Tuesday, February 13, 2007

The point of blogging

It is now nearly two years since I started blogging, firstly as a General Election candidate, and then after the election on this site.

The initial purpose was to share experiences about the campaign, which were by and large both positive and fun. When I began to blog here, I initially took a pretty broad remit, to talk about things that interested me from a broadly Liberal perspective. I wrote about books and authors that interested me, about places and in particular about Central and Eastern Europe and about British politics.

Since I have a senior role in an investment bank, working in Central and Eastern Europe, I have preferred to write anonymously, although many, if not most, in the blogosphere know who I am. Indeed I have twice been invited onto Iain Dale's 18 Doughty Street programme, so away from my professional life, I am not too worried about being "outed".

Over time, although I rarely have time to blog every day, I have come to concentrate more on political and the central and eastern European issues- not least because I believe that the UK can learn a great deal from the changes that have taken place in the post-Communist world and the social and economic changes that the Liberal revolutions have brought about.

The blog is not widely read- I get a couple of thousand hits a month, but the kinds of people who read it- judging from the Stat Counter results -are quite diverse. Only about half of the readers are British, and most are quite regular readers. Some are clearly Lib Dem activists, many are students. I also see regular readers in Parliament, the Scottish Parliament and the European Parliament. I have tended not to link to other sites- not out of policy, simply because I am a very slow learner on things techie, and so the bulk of readers either come directly or through Lib Dem blogs aggregated.

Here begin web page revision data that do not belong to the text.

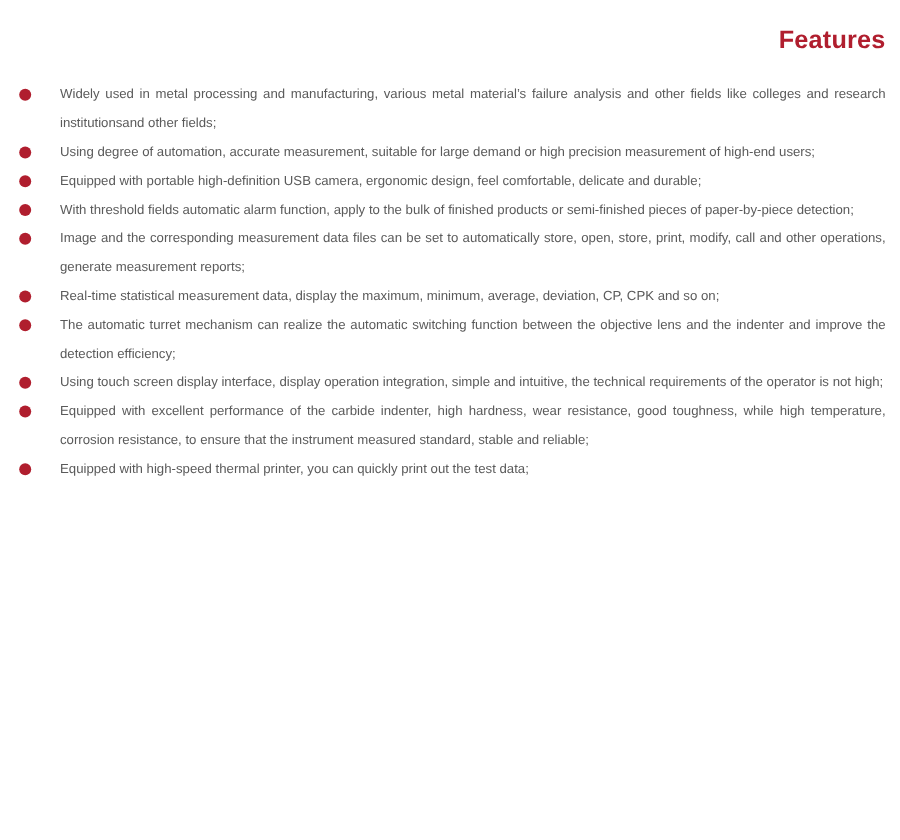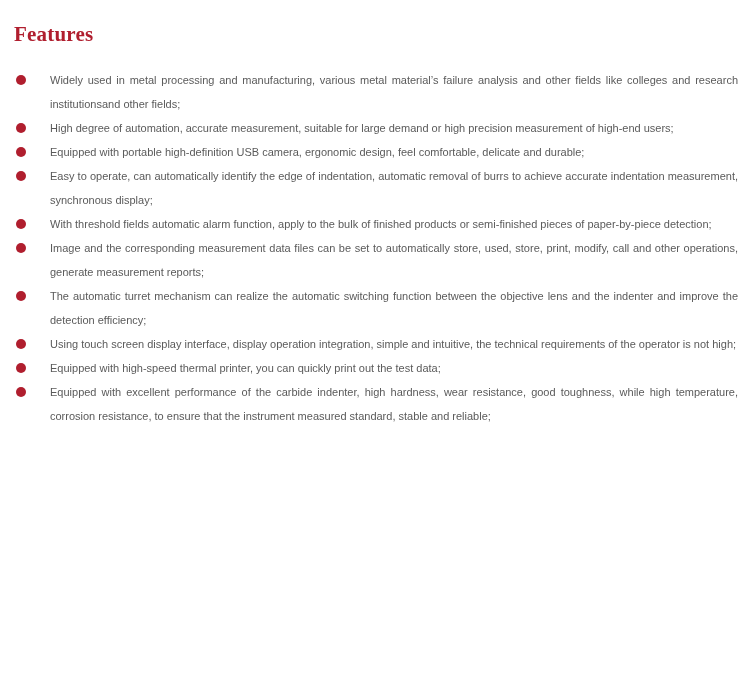--- a/index.html
+++ b/index.html
@@ -16,12 +16,13 @@
     padding: 22px 12px 0 14px;
   }
   .section-title {
-    font-family: Liberation Serif, serif;
+    font-family: Liberation Sans, sans-serif;
     font-weight: 700;
     font-size: 21px;
     letter-spacing: 0.2px;
     color: #b01e2e;
     margin-bottom: 21px;
+    text-align: right;
   }
   ul.features-list {
     list-style: none;

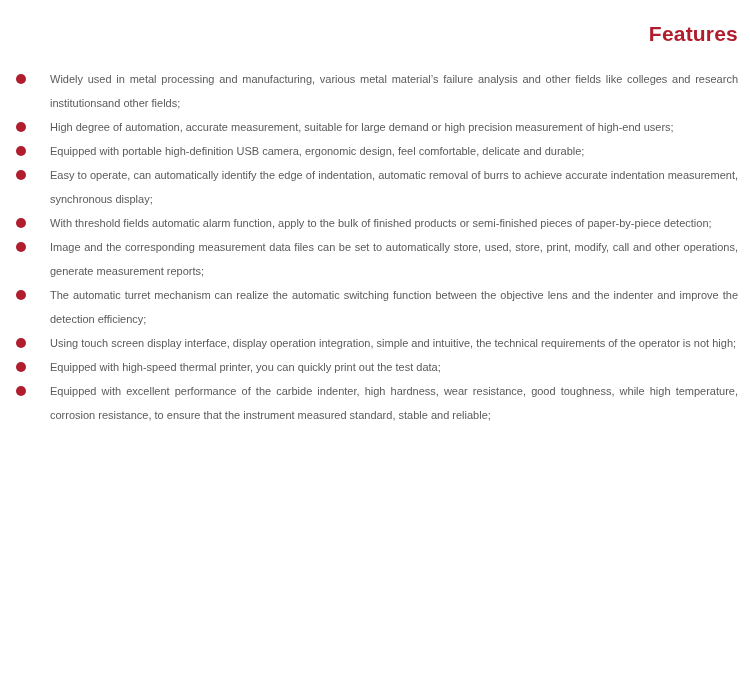--- a/index.html
+++ b/index.html
@@ -57,7 +57,7 @@
     </li>
     <li>
       <span class="bullet"></span>
-      <span>High degree of automation, accurate measurement, suitable for large demand or high precision measurement of high-end users;</span>
+      <span>Using degree of automation, accurate measurement, suitable for large demand or high precision measurement of high-end users;</span>
     </li>
     <li>
       <span class="bullet"></span>

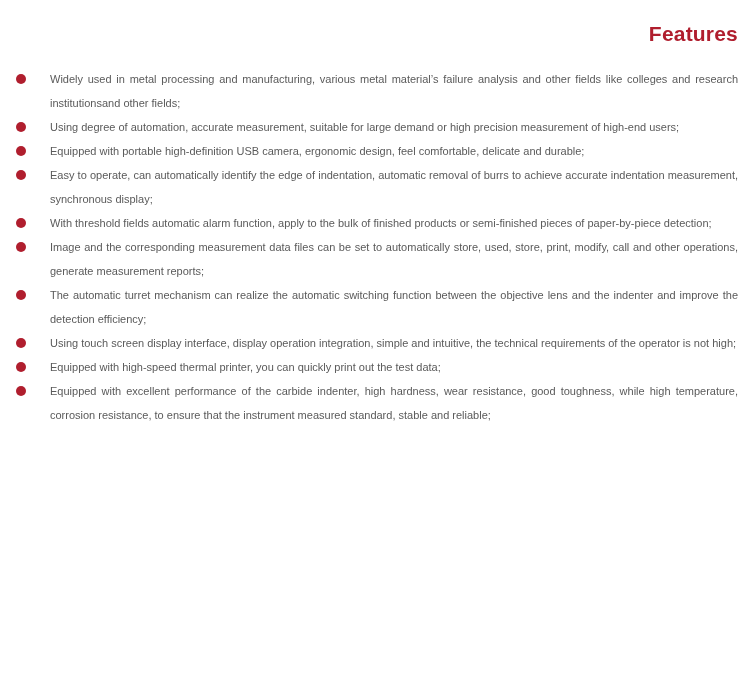--- a/index.html
+++ b/index.html
@@ -65,10 +65,6 @@
     </li>
     <li>
       <span class="bullet"></span>
-      <span>Easy to operate, can automatically identify the edge of indentation, automatic removal of burrs to achieve accurate indentation measurement, synchronous display;</span>
-    </li>
-    <li>
-      <span class="bullet"></span>
       <span>With threshold fields automatic alarm function, apply to the bulk of finished products or semi-finished pieces of paper-by-piece detection;</span>
     </li>
     <li>

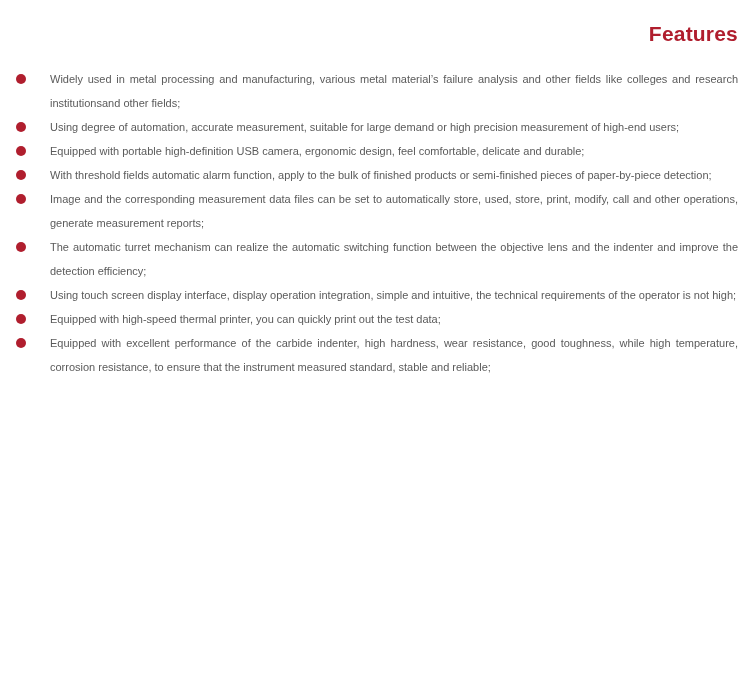--- a/index.html
+++ b/index.html
@@ -69,7 +69,7 @@
     </li>
     <li>
       <span class="bullet"></span>
-      <span>Image and the corresponding measurement data files can be set to automatically store, used, store, print, modify, call and other operations, generate measurement reports;</span>
+      <span>Image and the corresponding measurement data files can be set to automatically store, open, store, print, modify, call and other operations, generate measurement reports;</span>
     </li>
     <li>
       <span class="bullet"></span>

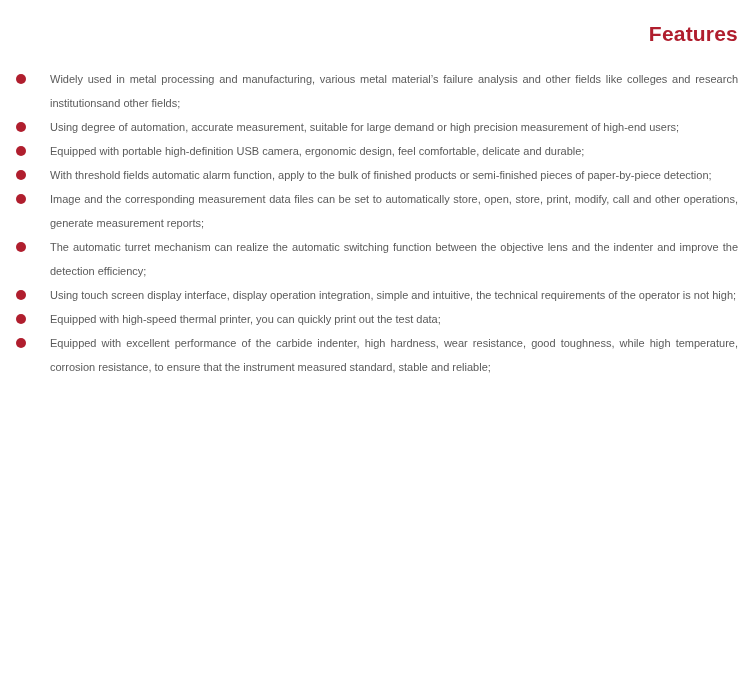--- a/index.html
+++ b/index.html
@@ -73,6 +73,10 @@
     </li>
     <li>
       <span class="bullet"></span>
+      <span>Real-time statistical measurement data, display the maximum, minimum, average, deviation, CP, CPK and so on;</span>
+    </li>
+    <li>
+      <span class="bullet"></span>
       <span>The automatic turret mechanism can realize the automatic switching function between the objective lens and the indenter and improve the detection efficiency;</span>
     </li>
     <li>

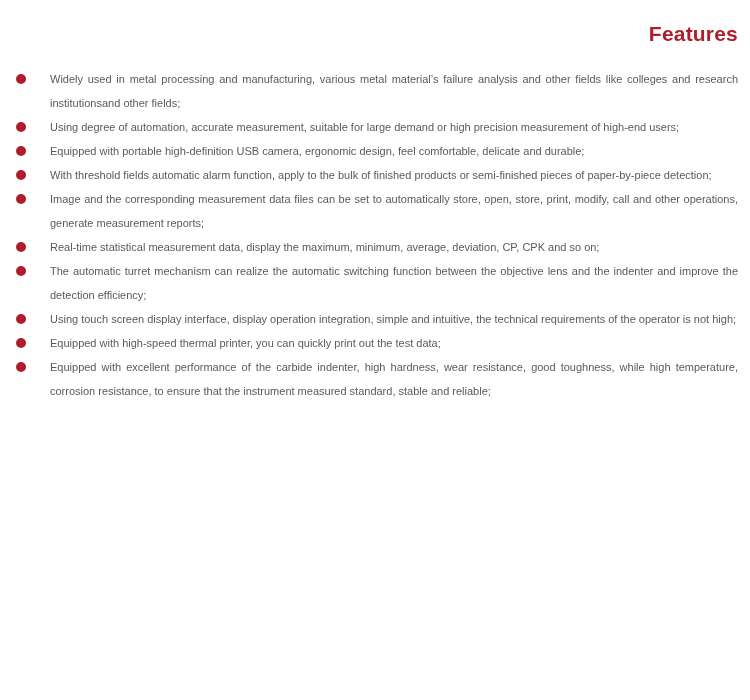--- a/index.html
+++ b/index.html
@@ -85,11 +85,11 @@
     </li>
     <li>
       <span class="bullet"></span>
-      <span>Equipped with high-speed thermal printer, you can quickly print out the test data;</span>
+      <span>Equipped with excellent performance of the carbide indenter, high hardness, wear resistance, good toughness, while high temperature, corrosion resistance, to ensure that the instrument measured standard, stable and reliable;</span>
     </li>
     <li>
       <span class="bullet"></span>
-      <span>Equipped with excellent performance of the carbide indenter, high hardness, wear resistance, good toughness, while high temperature, corrosion resistance, to ensure that the instrument measured standard, stable and reliable;</span>
+      <span>Equipped with high-speed thermal printer, you can quickly print out the test data;</span>
     </li>
   </ul>
 </div>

About a quarter of the readership is American- and I have been linked by Carnival of the Liberals twice in recent months. Perhaps not surprisingly I have regular readers in the Baltic countries, Poland, Hungary, Romania and various other CEE states. I also seem to have regular readers in Canada and New Zealand. So, although many will not accept the Stat Counter cookie, I have information about roughly 60% of the readers.

While I have been travelling, I notice that there has been an outbreak of venom in the blogosphere. Guido Fawkes has always had a bit of fun going for the throat, but when Tim Ireland attacked him for some of the things that he had written, I had a bit of sympathy. I met Guido and he struck me as a mildly subversive but slightly nihilist libertarian. However the after effects of this spat in the blogosphere was interesting. On the 18 Doughty Street show I put forward the view that Guido was a nihilist and did sometimes overstep the mark. This got conflated in other peoples minds with an attack by Iain on Tim Ireland- "isn't Tim a nihilist too?" (short answer no). This stirred up a general attack on Iain Dale, which was not really justified- Iain says that he does not actually know what a nihilist is! So, the blogosphere has been rocked by a total storm in a teacup.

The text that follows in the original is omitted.